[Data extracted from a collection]
= Beginning of Section =
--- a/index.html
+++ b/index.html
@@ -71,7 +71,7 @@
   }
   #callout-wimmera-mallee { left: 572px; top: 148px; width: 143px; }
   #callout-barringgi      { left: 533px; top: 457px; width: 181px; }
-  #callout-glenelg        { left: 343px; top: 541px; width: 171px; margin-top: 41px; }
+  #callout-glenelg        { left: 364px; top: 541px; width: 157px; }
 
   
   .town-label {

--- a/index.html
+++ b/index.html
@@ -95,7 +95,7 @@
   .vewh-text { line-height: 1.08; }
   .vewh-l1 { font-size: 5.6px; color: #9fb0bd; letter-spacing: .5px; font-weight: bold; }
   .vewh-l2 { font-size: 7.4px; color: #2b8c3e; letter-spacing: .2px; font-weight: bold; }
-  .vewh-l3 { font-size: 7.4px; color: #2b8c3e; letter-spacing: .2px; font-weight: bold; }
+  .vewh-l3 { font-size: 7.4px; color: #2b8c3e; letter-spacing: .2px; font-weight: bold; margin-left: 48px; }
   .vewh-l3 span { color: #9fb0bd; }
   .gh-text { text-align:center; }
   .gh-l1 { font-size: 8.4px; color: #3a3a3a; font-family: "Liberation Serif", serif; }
= End of Section =
= Beginning of Section =
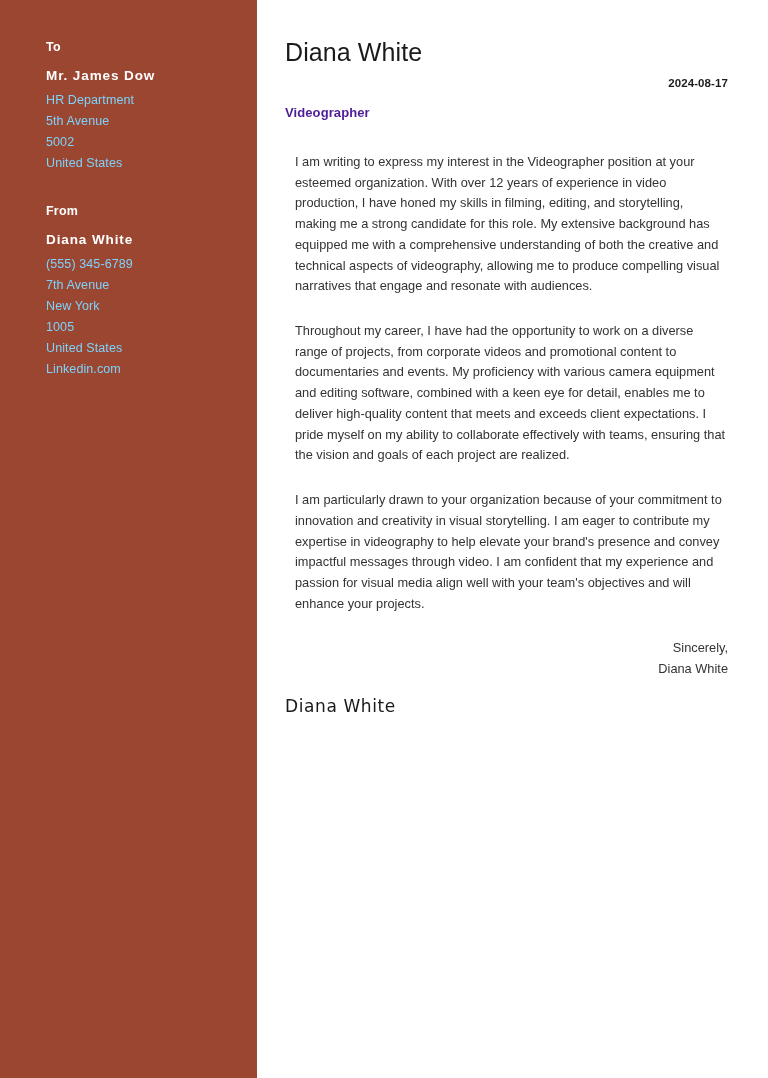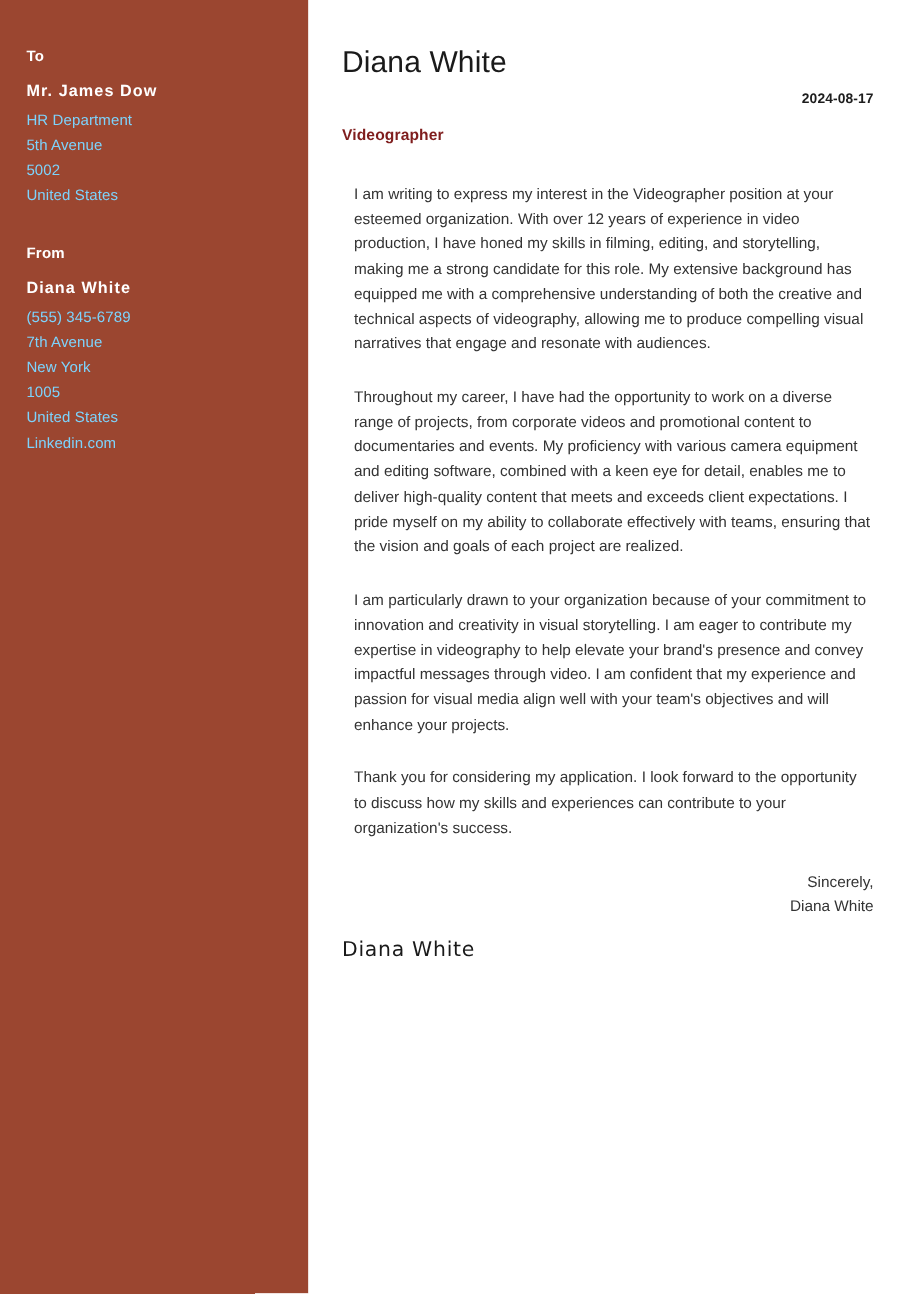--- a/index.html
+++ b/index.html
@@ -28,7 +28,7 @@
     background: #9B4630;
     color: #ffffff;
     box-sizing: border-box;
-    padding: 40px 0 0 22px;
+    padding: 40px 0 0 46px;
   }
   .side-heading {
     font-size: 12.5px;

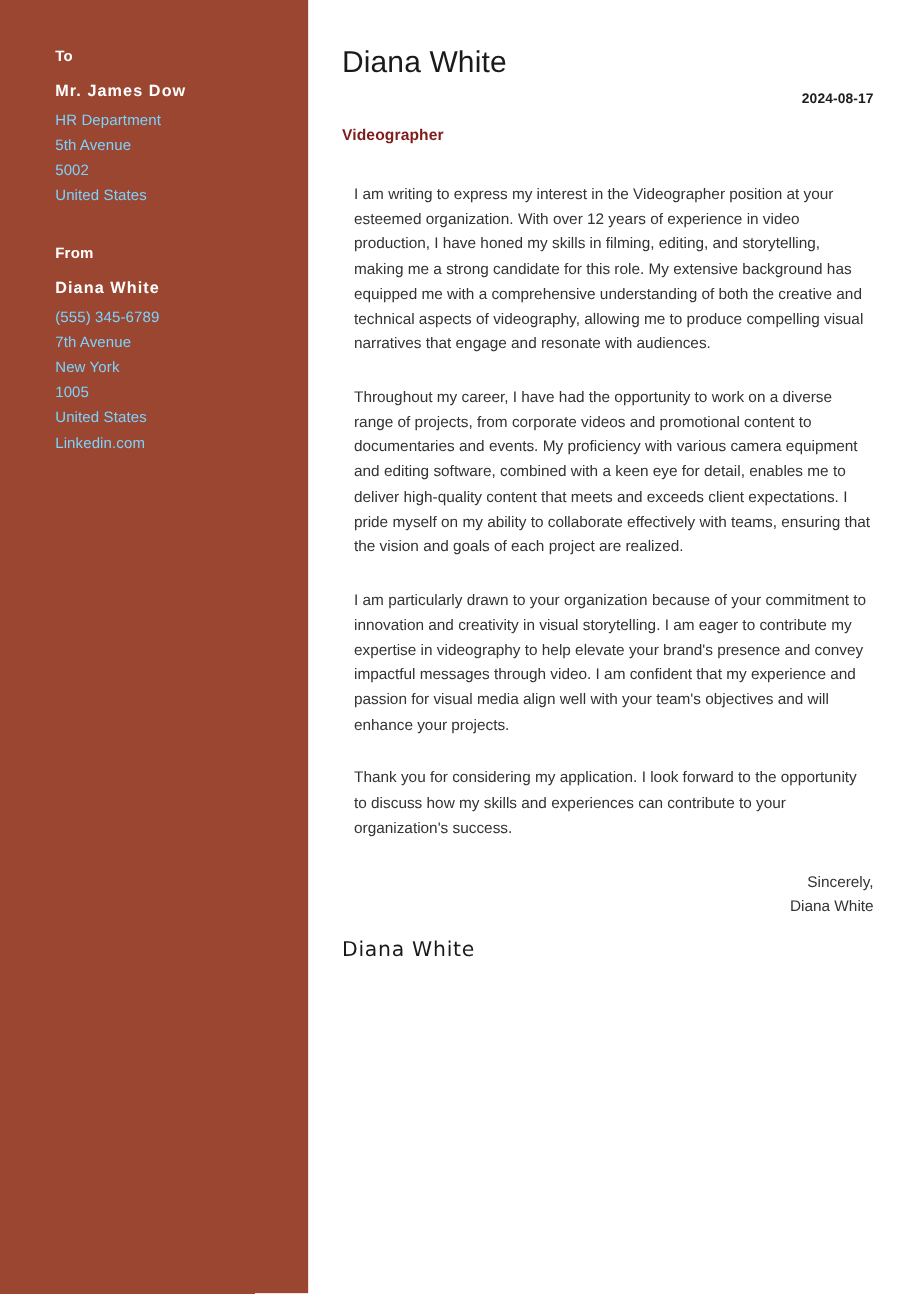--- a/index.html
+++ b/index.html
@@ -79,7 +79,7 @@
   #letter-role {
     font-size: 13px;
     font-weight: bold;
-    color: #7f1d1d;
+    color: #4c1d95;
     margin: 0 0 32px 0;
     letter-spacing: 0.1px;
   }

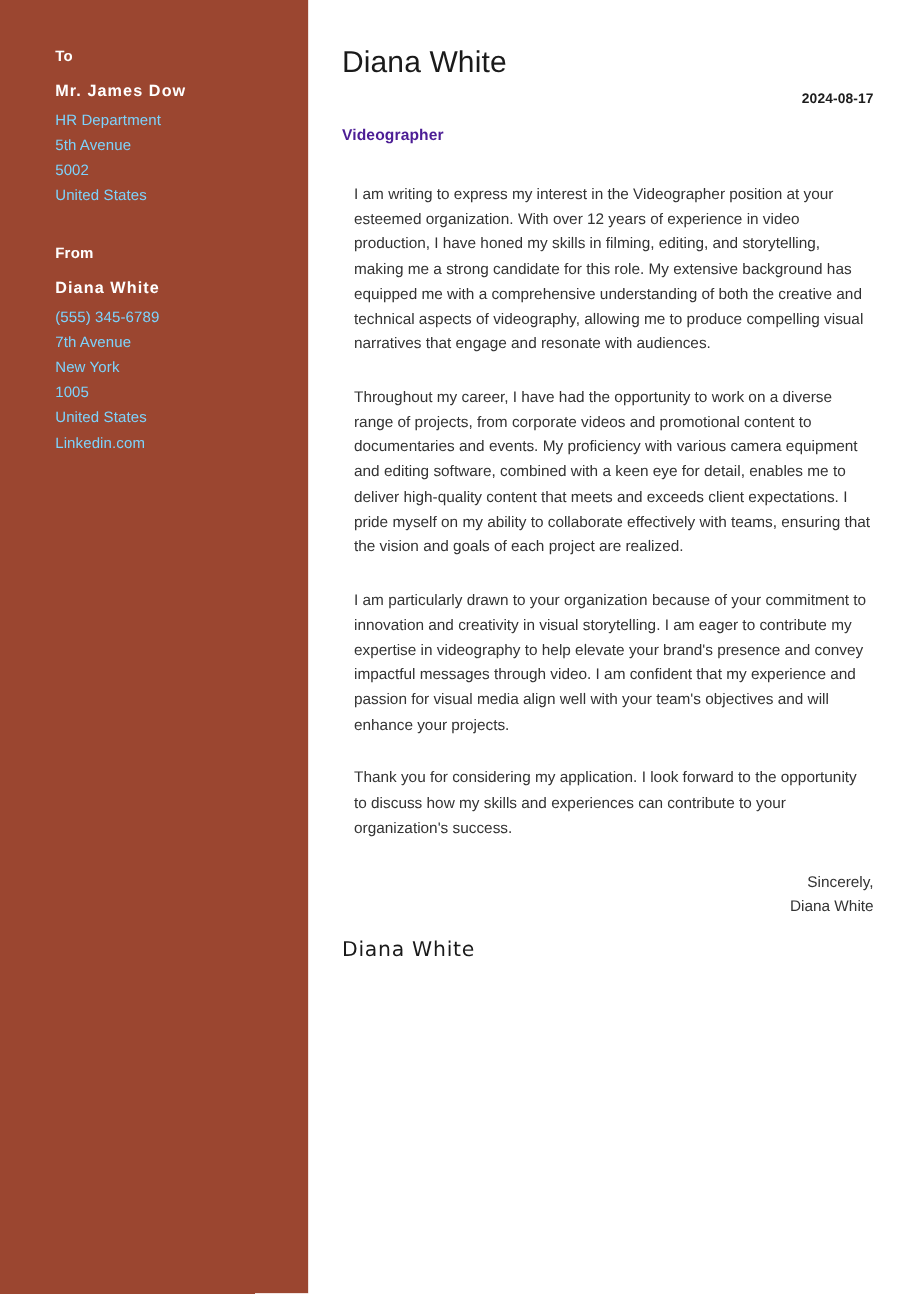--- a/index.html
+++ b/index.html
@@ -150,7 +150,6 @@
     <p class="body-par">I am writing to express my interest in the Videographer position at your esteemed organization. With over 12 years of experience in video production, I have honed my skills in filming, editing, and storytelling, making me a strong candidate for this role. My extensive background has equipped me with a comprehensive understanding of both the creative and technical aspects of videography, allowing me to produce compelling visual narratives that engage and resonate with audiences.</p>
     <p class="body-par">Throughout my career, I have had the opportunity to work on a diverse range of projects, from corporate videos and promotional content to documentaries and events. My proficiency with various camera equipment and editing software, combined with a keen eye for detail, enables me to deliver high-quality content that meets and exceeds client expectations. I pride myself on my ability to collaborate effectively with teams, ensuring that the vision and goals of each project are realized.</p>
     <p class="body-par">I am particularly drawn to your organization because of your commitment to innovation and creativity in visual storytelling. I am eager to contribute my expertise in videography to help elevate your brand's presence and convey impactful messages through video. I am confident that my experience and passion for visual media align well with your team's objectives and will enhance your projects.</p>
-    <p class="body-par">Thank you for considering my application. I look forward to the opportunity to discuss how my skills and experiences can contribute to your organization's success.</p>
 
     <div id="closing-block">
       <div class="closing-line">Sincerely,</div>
= End of Section =
▶ **Exercise description**: Check the entries above line by line and return each one containing the word "projects".

▶ **Your response**:
     <p class="body-par">Throughout my career, I have had the opportunity to work on a diverse range of projects, from corporate videos and promotional content to documentaries and events. My proficiency with various camera equipment and editing software, combined with a keen eye for detail, enables me to deliver high-quality content that meets and exceeds client expectations. I pride myself on my ability to collaborate effectively with teams, ensuring that the vision and goals of each project are realized.</p>
     <p class="body-par">I am particularly drawn to your organization because of your commitment to innovation and creativity in visual storytelling. I am eager to contribute my expertise in videography to help elevate your brand's presence and convey impactful messages through video. I am confident that my experience and passion for visual media align well with your team's objectives and will enhance your projects.</p>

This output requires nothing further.